DATA EXTRACTS
Start of Block

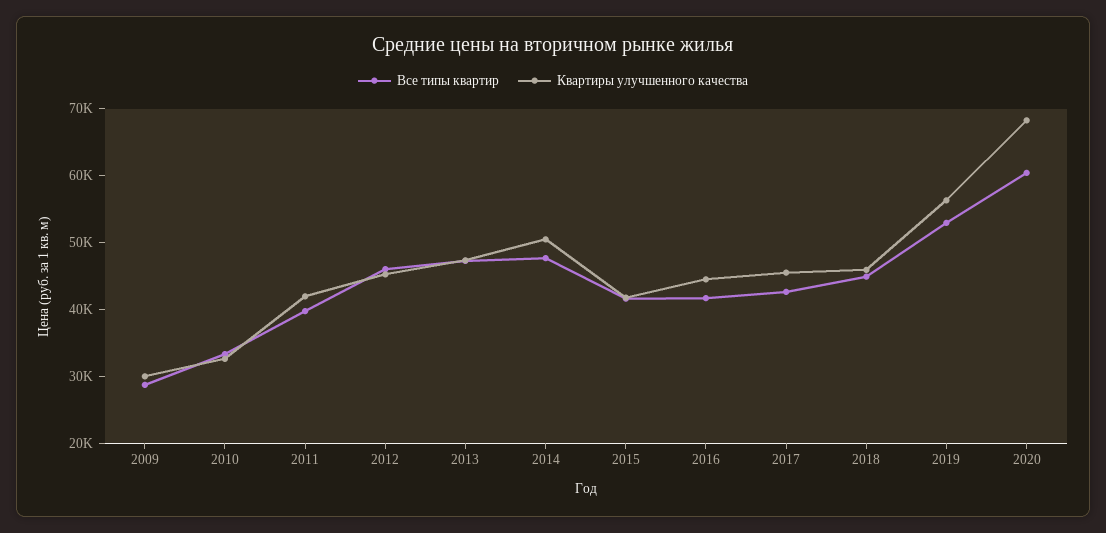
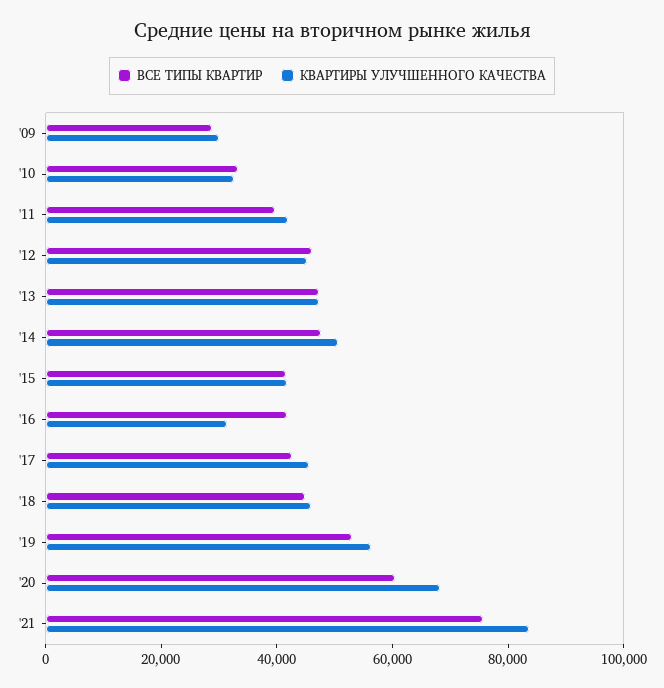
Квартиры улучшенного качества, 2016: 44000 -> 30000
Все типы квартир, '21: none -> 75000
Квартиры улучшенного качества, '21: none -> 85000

End of Block
Start of Block

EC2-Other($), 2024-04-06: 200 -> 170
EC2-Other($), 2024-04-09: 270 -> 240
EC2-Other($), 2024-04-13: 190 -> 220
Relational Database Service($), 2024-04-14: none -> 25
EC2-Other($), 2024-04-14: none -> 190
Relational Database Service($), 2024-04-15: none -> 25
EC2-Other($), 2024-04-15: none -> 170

End of Block

ACTION ITEM
In the listing above, locate the line containing "Relational Database Service($), 2024-04-15: none" and the line containing "EC2-Other($), 2024-04-15: none -> 170", then transcribe both and every line between them verbatim.

RESPONSE AREA
Relational Database Service($), 2024-04-15: none -> 25
EC2-Other($), 2024-04-15: none -> 170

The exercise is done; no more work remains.